The End the Ban campaign is becoming a hot political topic.

The Silhouette

 

Last week as I was reading the Silhouette, I noticed an opinion piece concerning an issue near and dear to my heart: the ban on men who have sex with men from donating blood. Excited as I was to see this important issue get the airtime it rightfully deserves, I was disturbed by the premise of Mr. Granat’s argument – that by not voting to join the End the Ban campaign of the Canadian Federation of Students (CFS), the SRA had voted to let discrimination continue against gay men.

I have been a vocal advocate for the queer community on campus for nearly ten years now, and I do not support the SRA taking a stand on the blood ban. In fact, I outright oppose the SRA going near the issue. Simply put, the ban on men who have sex with men from donating blood is an issue that properly belongs at the most serious levels of national policy making and public discourse. The dignity of my human rights deserves better than to be debated on by a group of part-time student politicians who, quite frankly, cannot hope to change the status quo. By taking on the issue of the blood ban, the CFS and members of the SRA who brought it forward have trivialized the queer community’s battle to be taken seriously in the eyes of politicians and policy makers that can change the reality of the blood ban.

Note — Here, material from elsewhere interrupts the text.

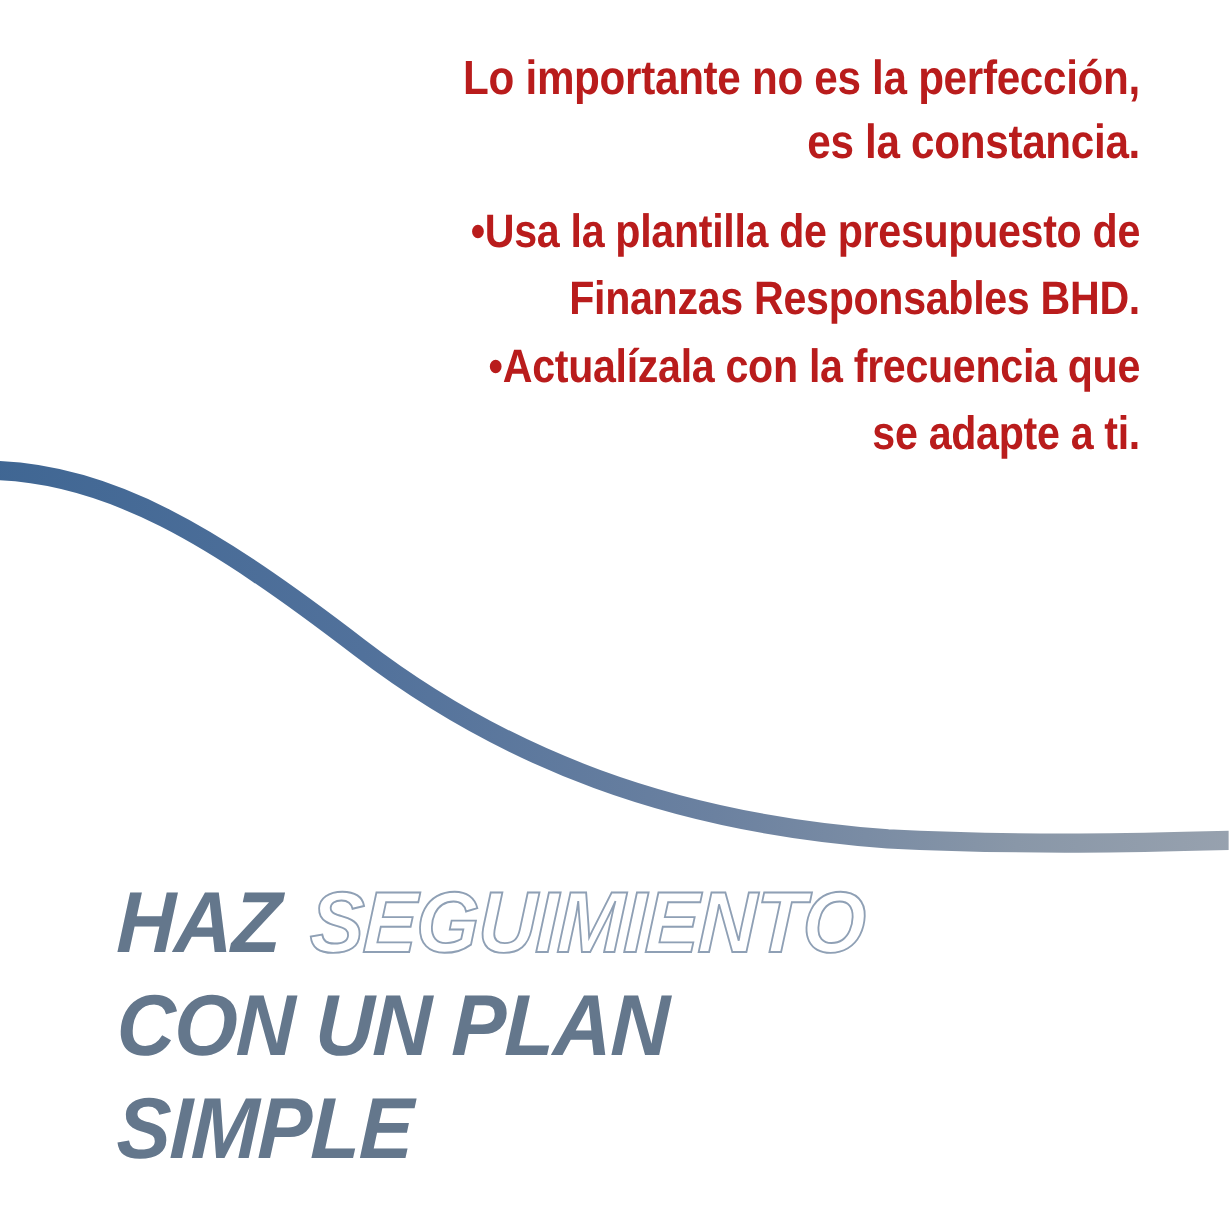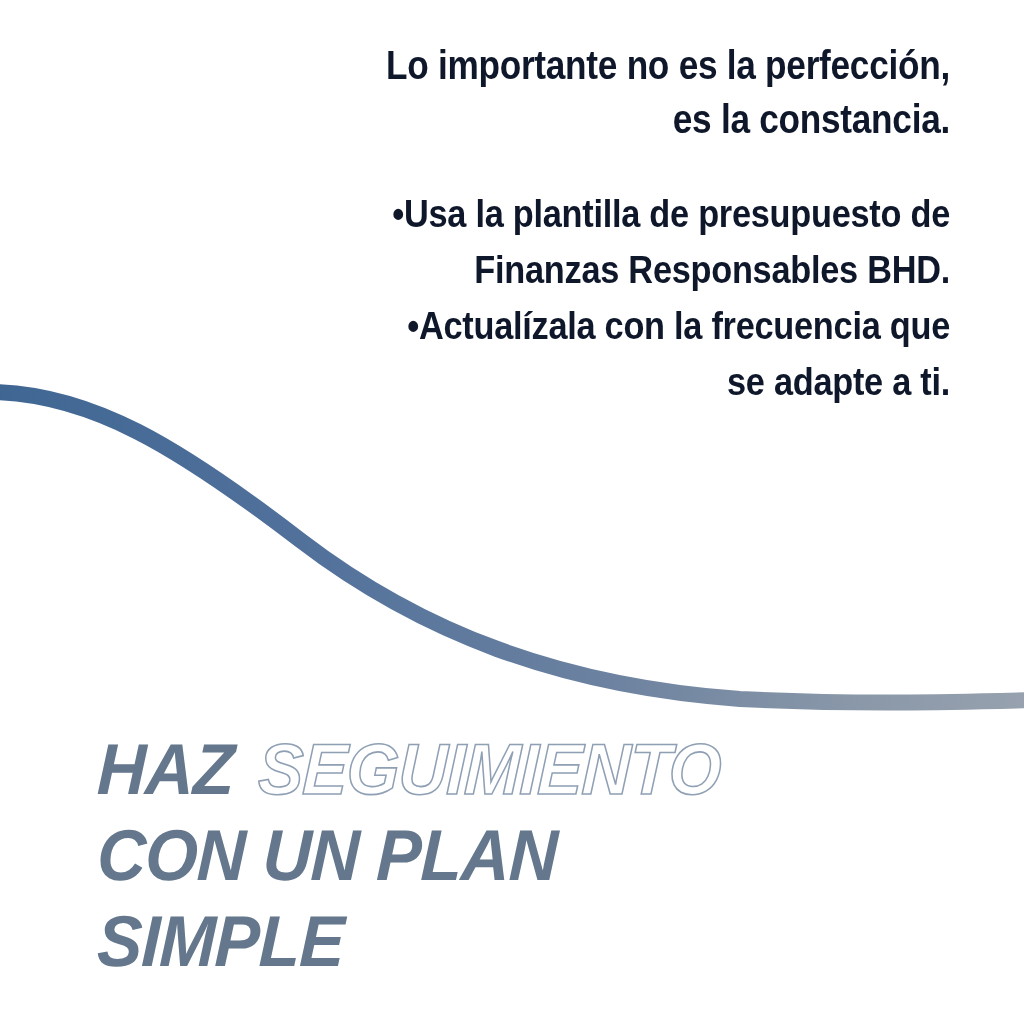"Lo importante no es la" #copy-block { color: #0f172a -> #b91c1c }
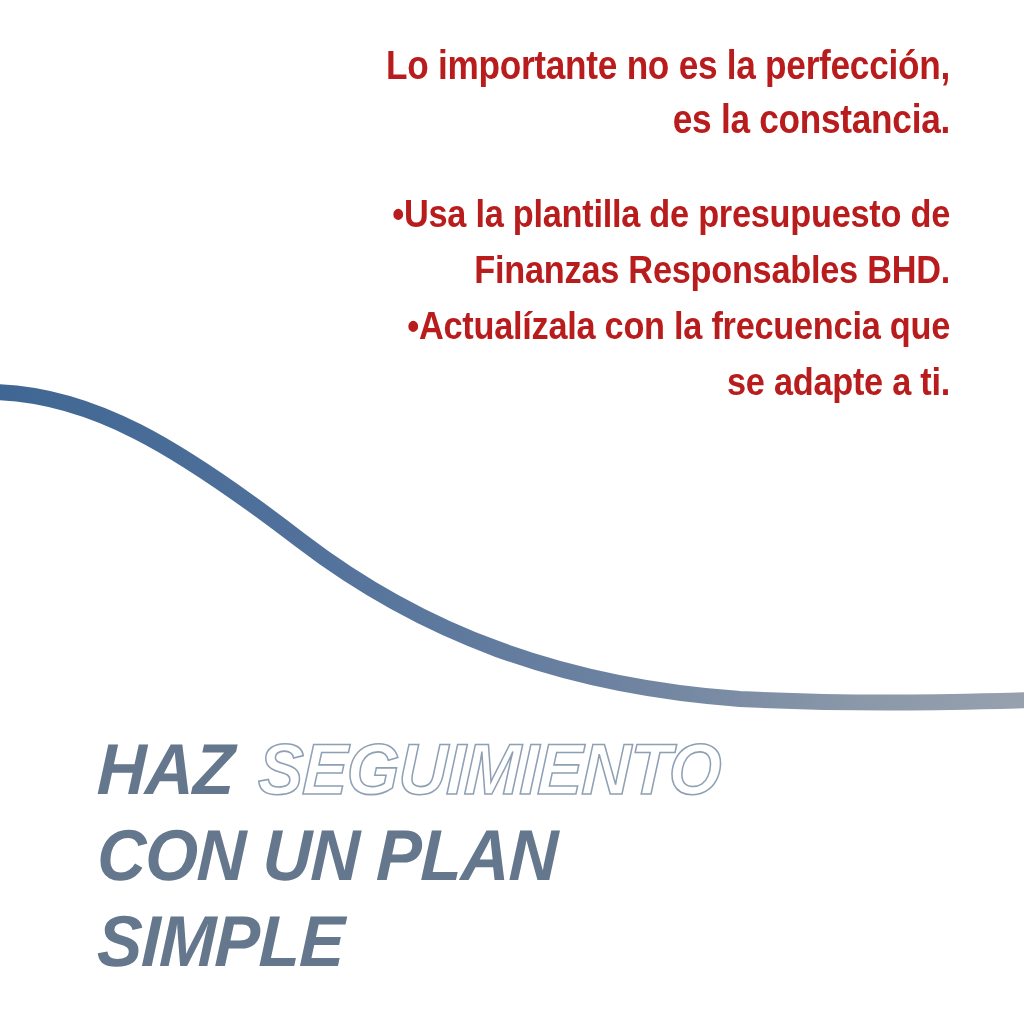"•Usa la plantilla de presupuesto" #bullet-list { margin-top: 40px -> 20px }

The problem worsens when one realizes that introducing the motion to join the End the Ban campaign was merely a wedge issue used to rally support for competing ideologies on the Student Representative Assembly. Make no mistake, the students involved in bringing the motion forward are fully aware that End the Ban will have no effect. Their action is being used as a convenient political tool in a time of political instability on the SRA. My blood and my rights and the rights of my friends and colleagues should not be used as the centerpiece in an ideological battle between the competing factions of student politicians.

Finally, I take offense to the idea that the SRA as a body could perpetuate any kind of discrimination against the queer community. Historically the SRA has been a venue where queer students have thrived. I can think of countless queer SRA members who held tremendous influence and have risen to the offices of Speaker, Vice-President and President. These people have guided and shaped the culture of student politics on campus, and if the SRA were a body capable of discrimination against the queer community, they (myself included) would not have risen to such heights of power and influence. Rather, the SRA has always been an inclusive environment, where anyone can achieve success so long as his or her skills merit attention.

The SRA needs to take a step back from the blood ban issue and think: are there problems we can actually affect to help students? The answer is, of course, yes. There are still students bordering on starving. There are still students with terrible landlords. There are still issues about student space and the affordability of education. Students need their representatives to talk about present issues at McMaster, not nation-wide policy that should be left to professionals and real community activists. Stop using my blood as a war drum of political ideology, and pay attention to the needs of students on campus. Then you might have earned the right to be re-elected.